The St. Joe-based industry mounted its elaborate entry on a flatbed semi-trailer to win first prize among floats in the traditional holiday event.
“Their float was just over the top,” said Mike Littlejohn, organizer of the parade sponsored by the Downtown Auburn Business Association.
The parade, held annually on the Tuesday before Thanksgiving, returned following a one-year absence due to the COVID pandemic in 2020. It drew a large throng that lined the streets around the south and east sides of the courthouse square on a chilly-but-dry evening.
“It always been a good crowd … but it was amazing,” Littlejohn said about the spectators for the parade. Police estimated the count at 3,000 people, compared to the typical 1,500 to 2,000, Littlejohn said.
The parade ended with Santa Claus and Mrs.
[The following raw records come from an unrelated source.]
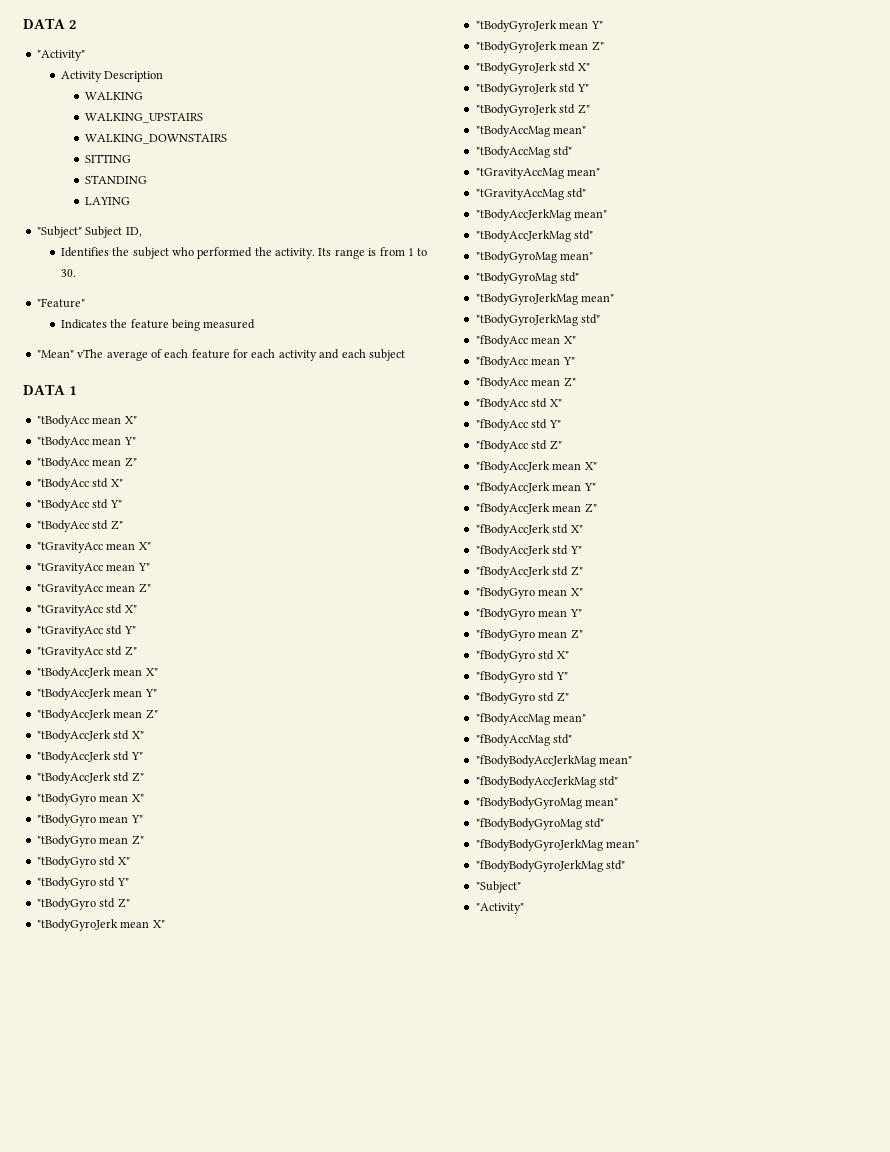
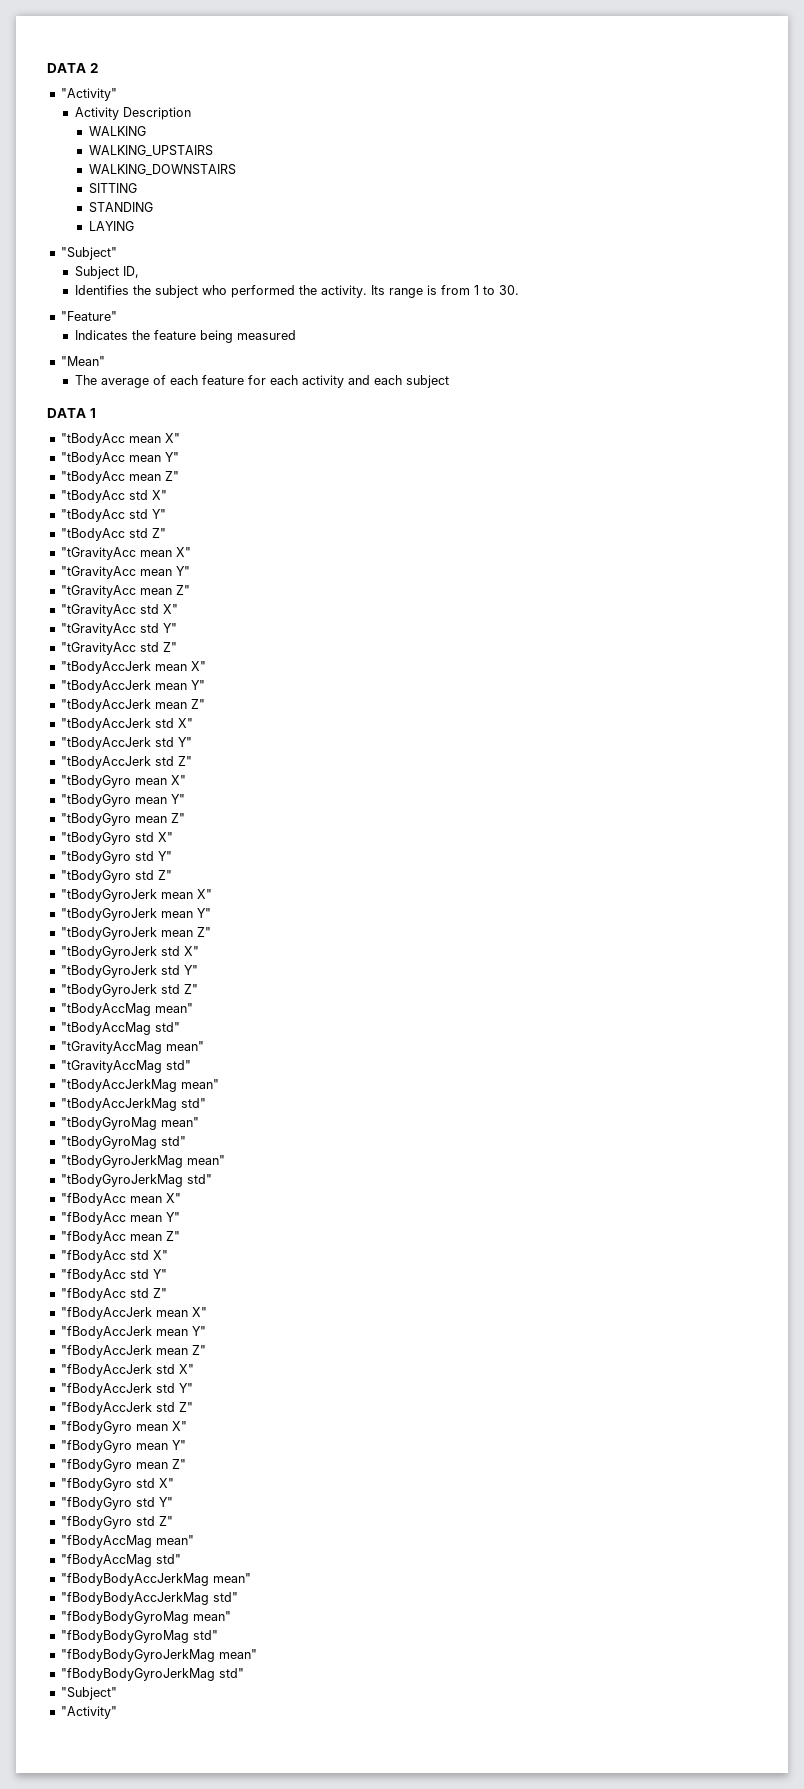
(82, 232) none -> (117, 253) //
[77,349,104,358] vThe -> [74,375,97,385] // The

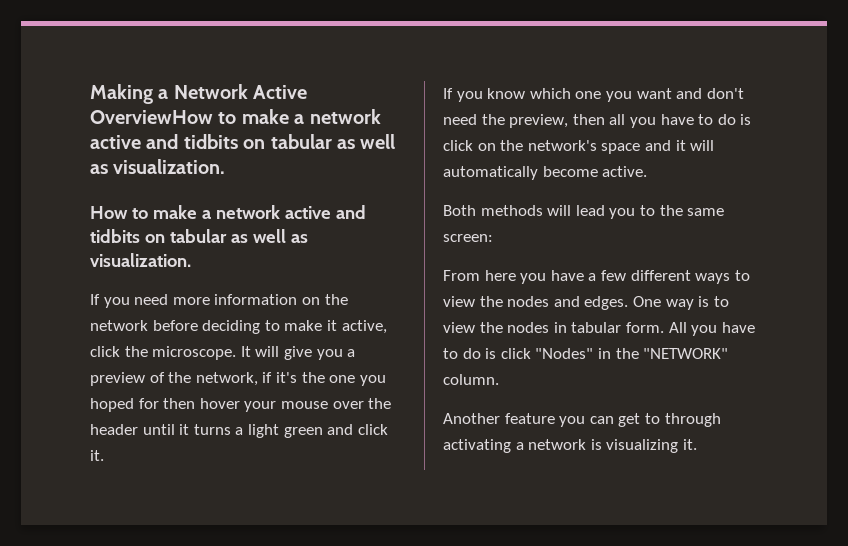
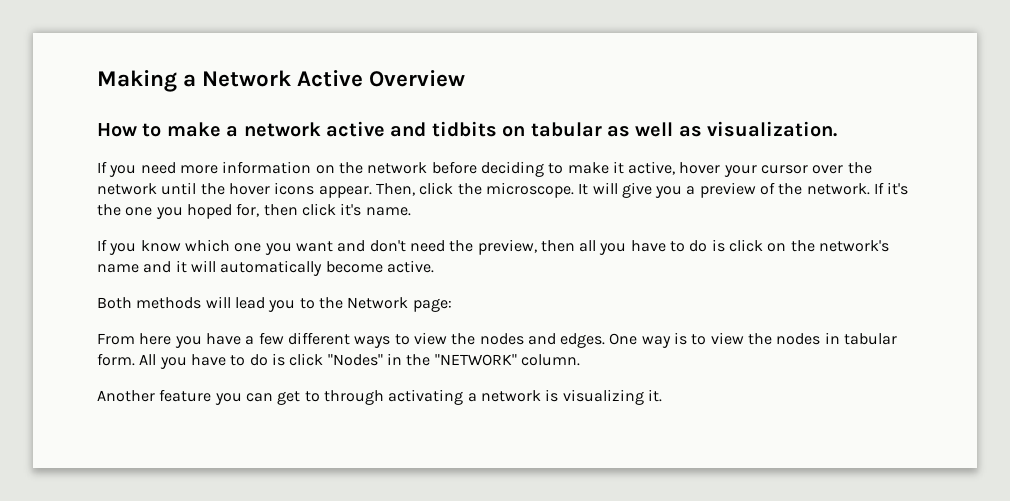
[90,109,381,124] [90,134,396,149] [90,159,226,174] OverviewHow to make a network active and tidbits on tabular as well as visualization. -> [369,70,466,87] Overview
(387, 327) none -> [679,162,872,177] [97,182,415,198] hover your cursor over the network until the hover icons appear. Then,
[195,372,273,386] network, if -> [806,182,885,195] network. If
[138,398,392,412] [90,424,388,438] [90,450,104,461] for then hover your mouse over the header until it turns a light green and click it. -> [236,203,411,217] for, then click it's name.
[601,143,641,154] space -> [97,264,139,273] name
[687,208,725,216] [443,234,493,242] same screen: -> [347,297,452,312] Network page:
Claus arriving on a new float. When they reached the reviewing stand, “They were bombarded by kids wanting picture after picture,” Littlejohn said.
The first-place award for a decorated vehicle went to the DeKalb County Highway Department for its snowplow truck, decorated with thousands of lights.
The top award for a walking group went to Ratio Dance Studio’s entry of a float followed by a troupe of dancers.
The Waterloo Volunteer Fire Department kept its grip on the traveling trophy for fire departments with its Elvis-themed entry.
Other awards for floats went to “Grandma and Grandpa Build a Float” by Leonard and Linda Kazmirski of South Bend, in second place, and a third-place entry by County Line Church of God-Auburn campus.
Among decorated vehicles, a Christmas barn mounted over a pickup truck won second place for Jeff’s Auto and Towing. Third place went to Sue and Herschel Wilhelm for their antique truck with a gingerbread house on its flatbed.
A cart entered by Bill and Cindy Iliffe and pulled by two ponies placed second among walking groups. Third place went to the Bar-None Saddle Club for its horse patrol.
Following the parade, a shoulder-to-shoulder throng watched as a 9-year-old boy threw a switch to light the traditional Frosty the Snowman display on the side of the James Foundation building.
Many from the crowd then walked two blocks west to see the annual lighting of a giant Christmas tree in the James Cultural Plaza.